JP2605708Y2 - Electrolytic cell - Google Patents

Description

[Detailed description of the invention]

[0001]

BACKGROUND OF THE INVENTION 1. Field of the Invention The present invention relates to an electrolytic cell used in the electrochemical industry such as electrolysis and batteries.

[0002]

2. Description of the Related Art Various electrochemical cells are used in electrochemical processes such as water electrolysis, salt electrolysis, sodium salt electrolysis, seawater electrolysis, organic electrolysis, and fuel cells, depending on the purpose and application. The electrolyzer has a structure in which a plurality of unit electrolyzers are stacked in order to reduce the unit power consumption and the equipment cost (for example, JP-A-57-210980). It is desirable to reduce the thickness of the electrolytic cell as much as possible so as to reduce the size of the assembled electrolytic cell. On the other hand, nozzles and pipes are generally provided for gas-liquid circulation to the unit electrolytic cell, but the processing is complicated and expensive, and the presence of the nozzles and the like hinders the reduction of the distance between the electrodes and the thickness of parts. Has become. Furthermore, when assembling a laminated electrolytic cell using a conventional hard electrolytic chamber frame, it is necessary to pressurize in the laminating direction. Gaskets are installed in the space between
It takes time and effort to install the gasket, and the gasket is an obstacle to the miniaturization of the aforementioned electrolytic cell.

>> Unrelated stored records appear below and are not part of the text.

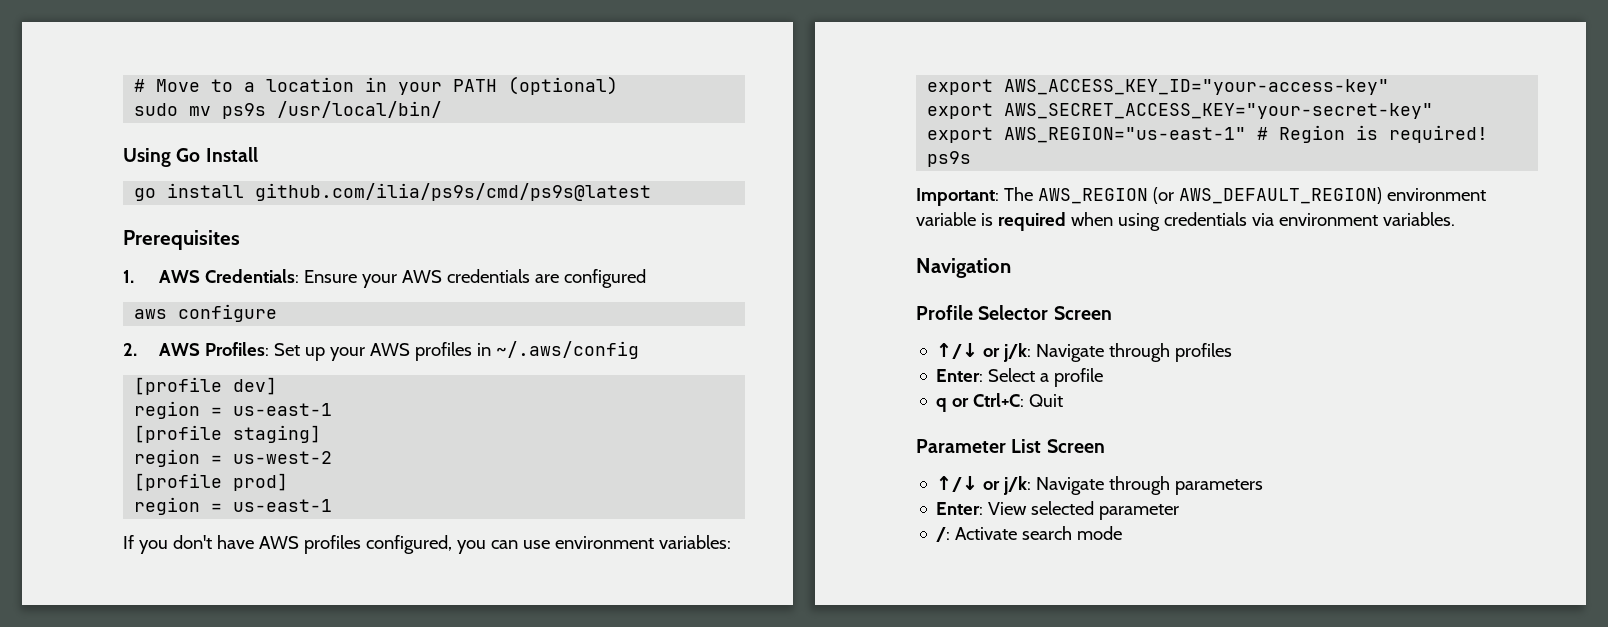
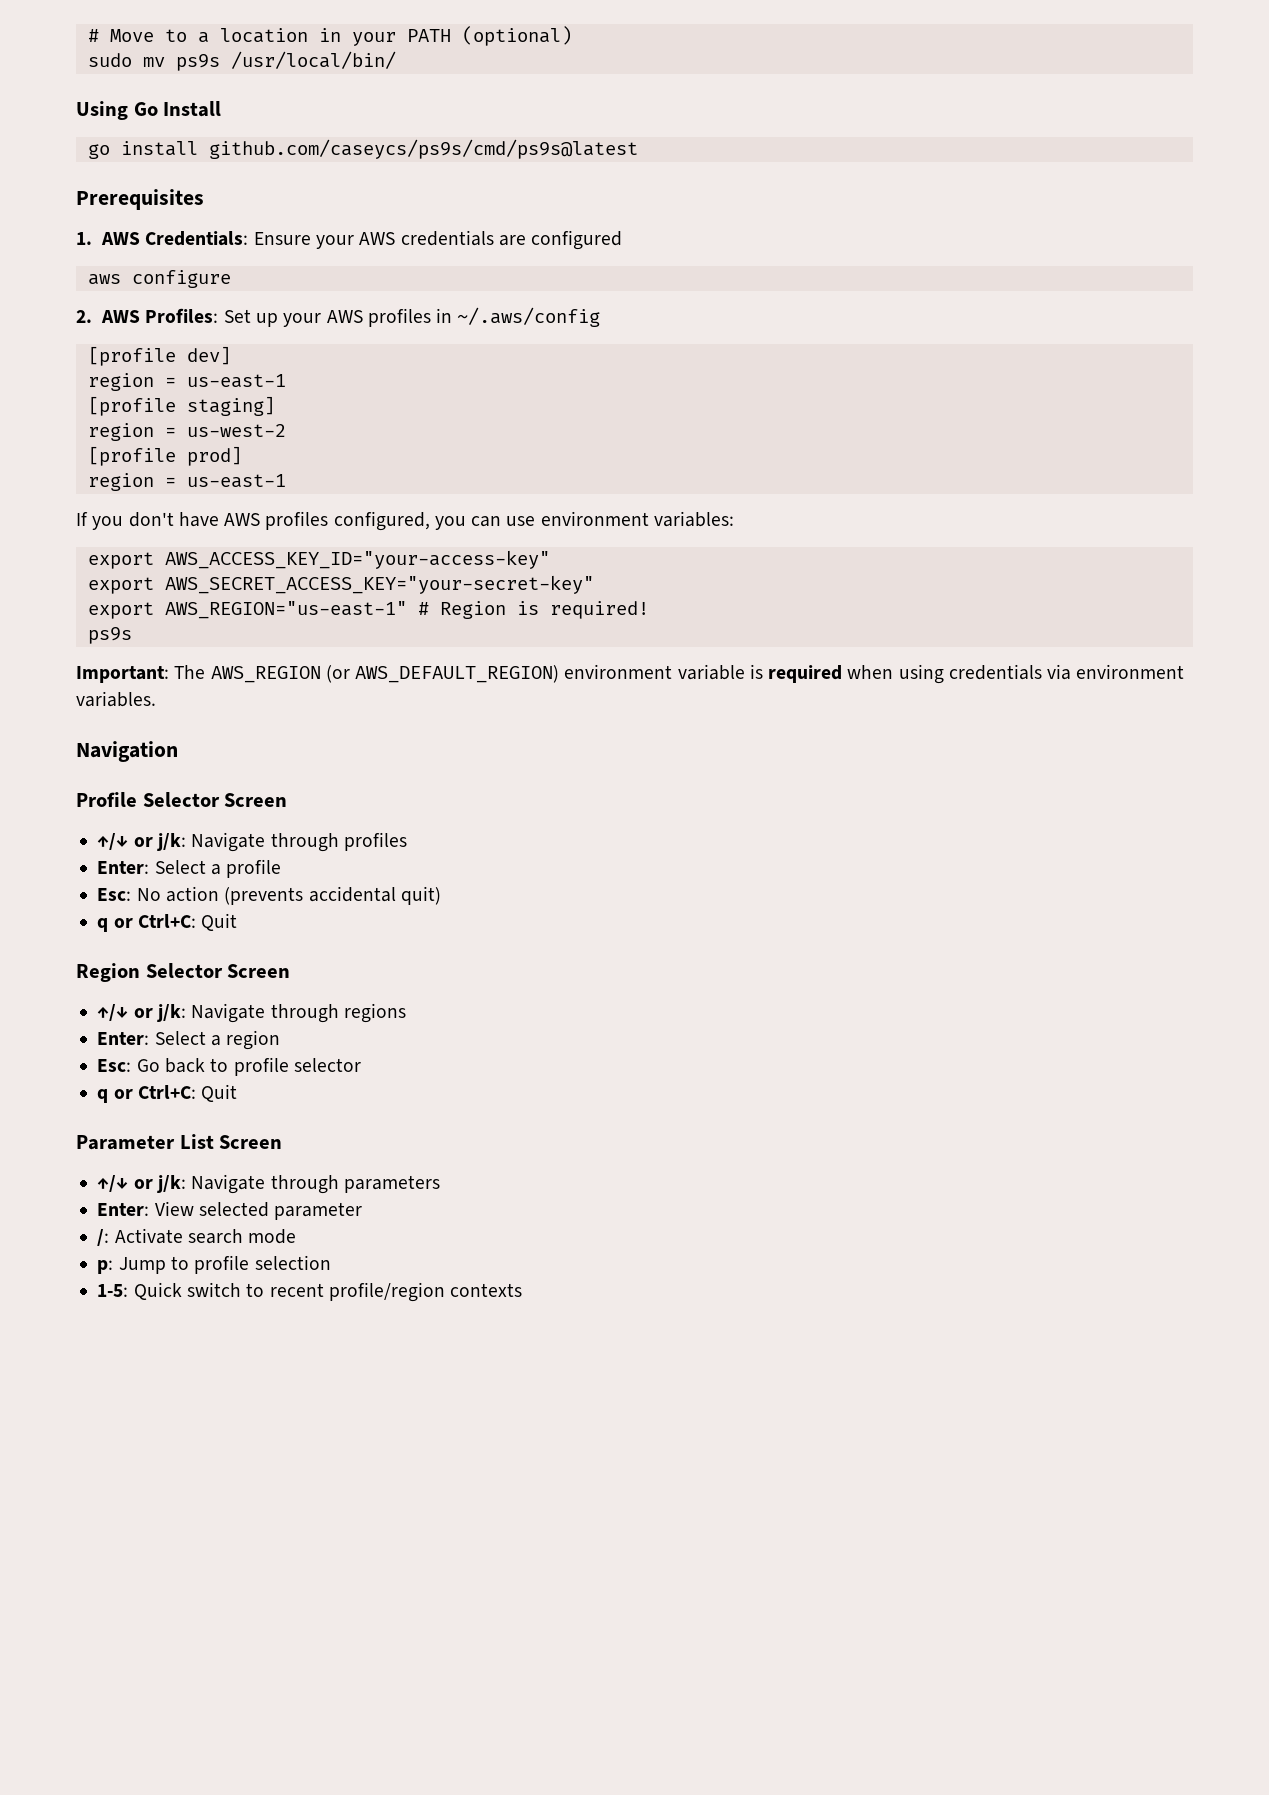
- go install github.com/ilia/ps9s/cmd/ps9s@latest
+ go install github.com/caseycs/ps9s/cmd/ps9s@latest
+ Esc: No action (prevents accidental quit)
+ q or Ctrl+C: Quit
+ Region Selector Screen
+ ↑/↓ or j/k: Navigate through regions
+ Enter: Select a region
+ Esc: Go back to profile selector
+ p: Jump to profile selection
+ 1-5: Quick switch to recent profile/region contexts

An object of the present invention is to provide various electrolytic cells for electrolysis as described above, which eliminate the above-mentioned factors which hinder the miniaturization of the electrolytic cell, and in particular reduce the number of parts and thereby simplify the structure. Aim.

[0004]

[Means for Solving the Problems] The present invention provides a frame-shaped chamber.
An electrolytic cell which is characterized in that it comprises a frame and the chamber frame rim electrolyte inlet pipe and an electrolyte discharge pipe comprising a material having a large elastic modulus from penetrating chamber frame component material. Hereinafter, the present invention will be described in detail.

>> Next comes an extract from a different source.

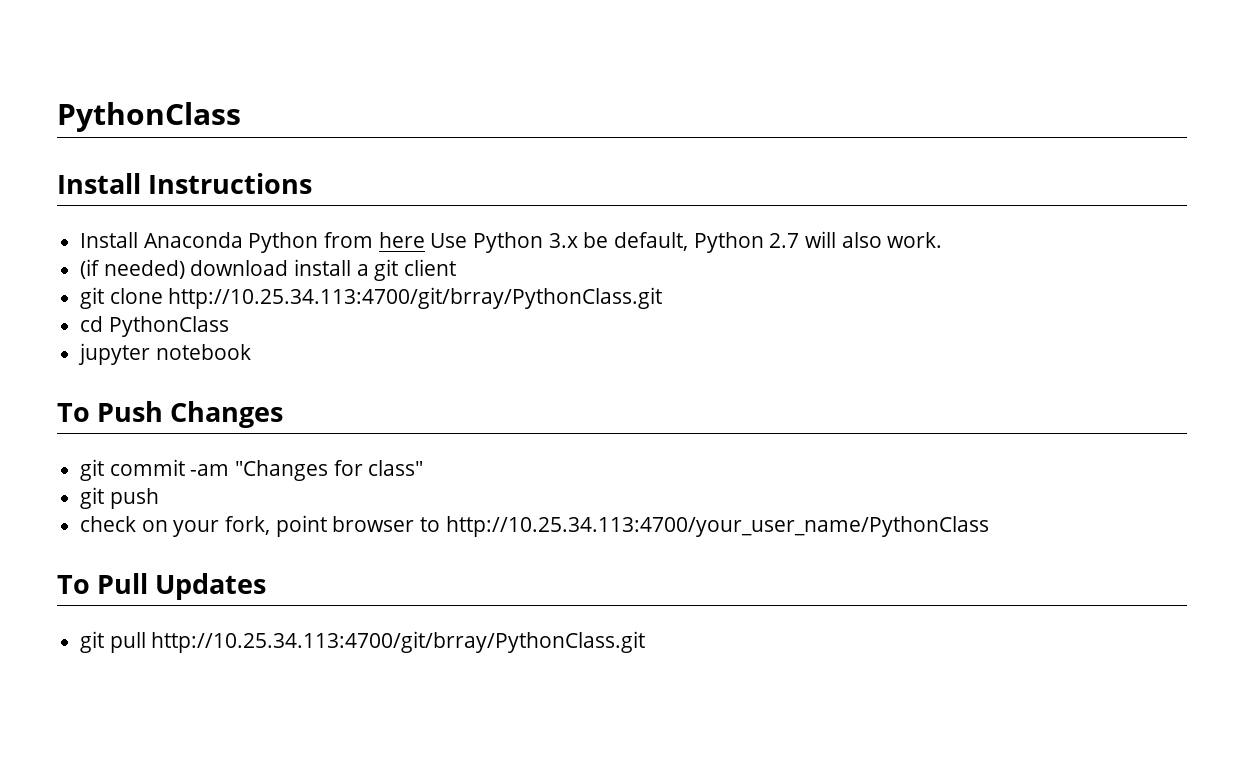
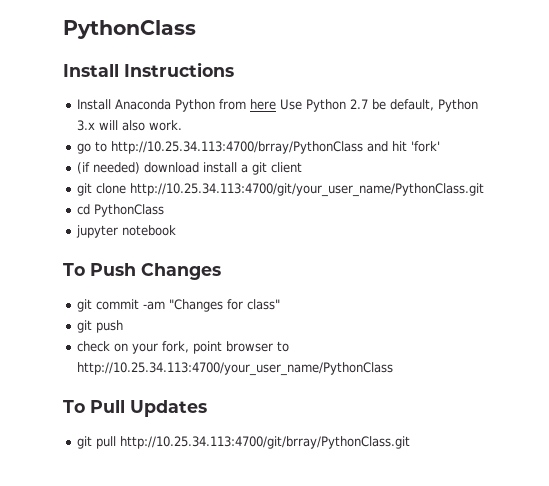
- Install Anaconda Python from here Use Python 3.x be default, Python 2.7 will also work.
+ Install Anaconda Python from here Use Python 2.7 be default, Python 3.x will also work.
+ go to http://10.25.34.113:4700/brray/PythonClass and hit 'fork'
- git clone http://10.25.34.113:4700/git/brray/PythonClass.git
+ git clone http://10.25.34.113:4700/git/your_user_name/PythonClass.git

The chamber frame of the electrolytic cell according to the present invention has a function as a sealing material (gasket) by being combined with the chamber frame of the electrolytic cell having a pipe for introducing and discharging the electrolyte.
The step of separately installing the gasket is omitted, the number of parts is reduced, and the thickness of the entire apparatus when the electrolytic cell is assembled using the chamber frame is also reduced to reduce the size. I have. In order to realize this feature, the piping and the chamber frame, the ion exchange membrane and the peripheral edge of the chamber frame must be sufficiently adhered to each other so that leakage of the electrolytic solution and gas does not occur. Therefore, the material constituting the chamber frame and the piping is an elastic body, and the material is selected depending on the environment in which it is used. However, fluorine rubber is desirable from the viewpoint of corrosion resistance and high temperature resistance. In this chamber frame, a pipe through hole is formed or a groove for fixing the pipe is formed in the divided surface of the divided chamber frame. In the latter case, the pipe is positioned between the smooth divided surfaces and the unit electrolysis is performed. The formation of the groove may be omitted as long as it can be hermetically sealed by pressing in the laminating direction of the tank.

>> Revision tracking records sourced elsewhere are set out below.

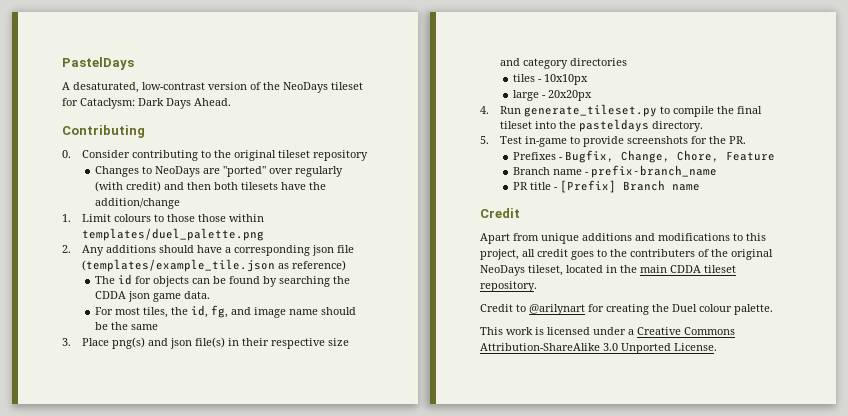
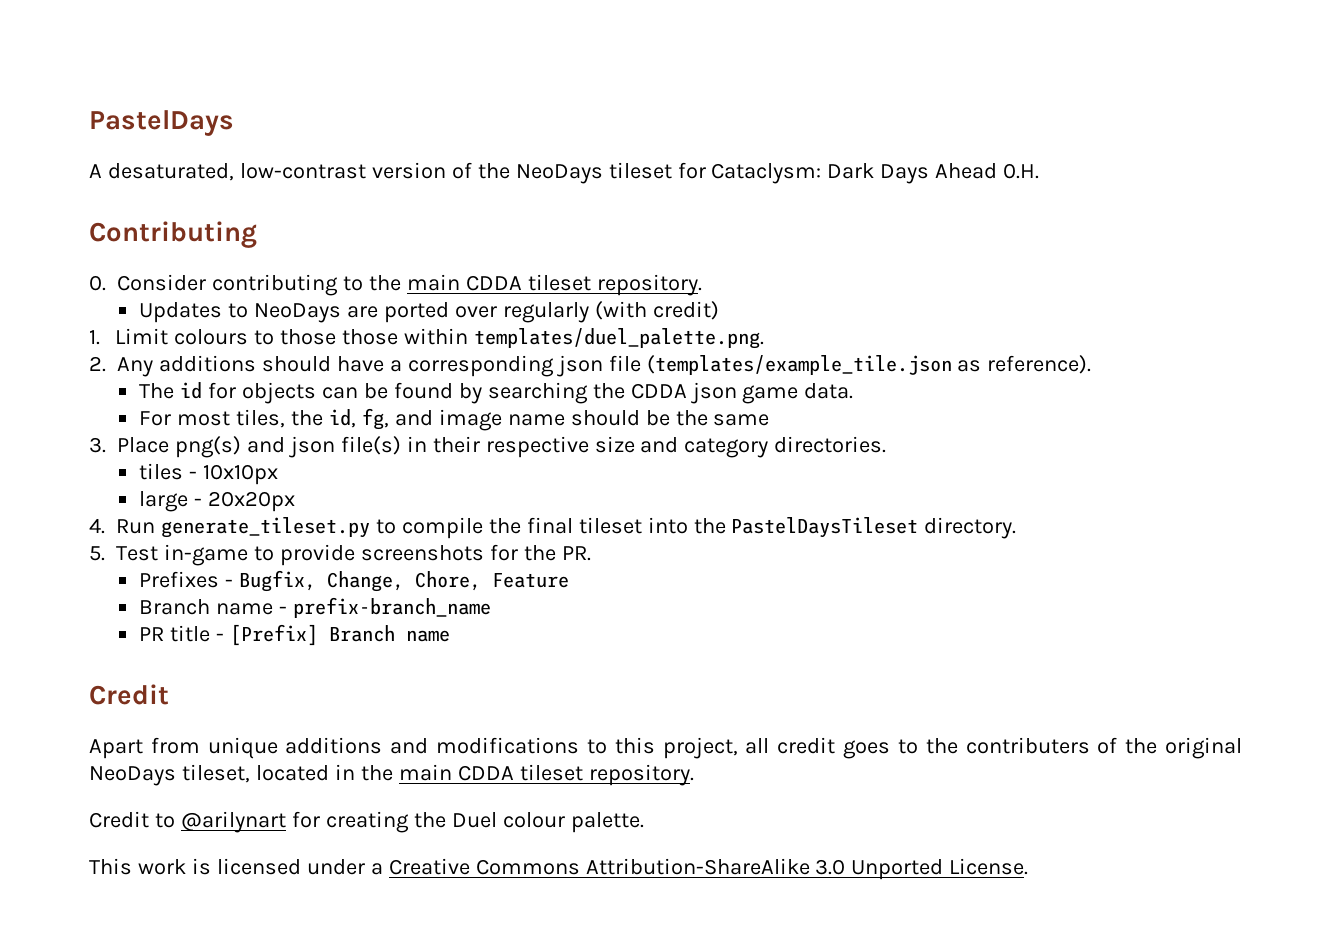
- A desaturated, low-contrast version of the NeoDays tileset for Cataclysm: Dark Days Ahead.
+ A desaturated, low-contrast version of the NeoDays tileset for Cataclysm: Dark Days Ahead 0.H.
- 0. Consider contributing to the original tileset repository
- Changes to NeoDays are "ported" over regularly (with credit) and then both tilesets have the addition/change
+ 0. Consider contributing to the main CDDA tileset repository.
+ Updates to NeoDays are ported over regularly (with credit)
- 1. Limit colours to those those within templates/duel_palette.png
+ 1. Limit colours to those those within templates/duel_palette.png.
- 2. Any additions should have a corresponding json file (templates/example_tile.json as reference)
+ 2. Any additions should have a corresponding json file (templates/example_tile.json as reference).
- 3. Place png(s) and json file(s) in their respective size and category directories
+ 3. Place png(s) and json file(s) in their respective size and category directories.
- 4. Run generate_tileset.py to compile the final tileset into the pasteldays directory.
+ 4. Run generate_tileset.py to compile the final tileset into the PastelDaysTileset directory.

The piping material is selected from materials having a higher elastic modulus than the material of the chamber frame. In particular, the portion existing in the chamber frame is made of a material having resistance to the electrolytic solution and generated gas. These materials include metals and resins. When installing a plurality of pipes, it is preferable to use modularized pipes. It is desirable that the front end of the pipe on the chamber frame side is fixed so as to be positioned within the chamber frame within a range of several centimeters from the inner edge of the chamber frame. Further, as described later, in order to improve the sealing property when a plurality of unit electrolytic cells including the chamber frame are integrated by pressurizing, the pipe diameter t _P should be smaller than the chamber frame thickness t _G , preferably is designed in such a way that t _P × 1.5 <t _G.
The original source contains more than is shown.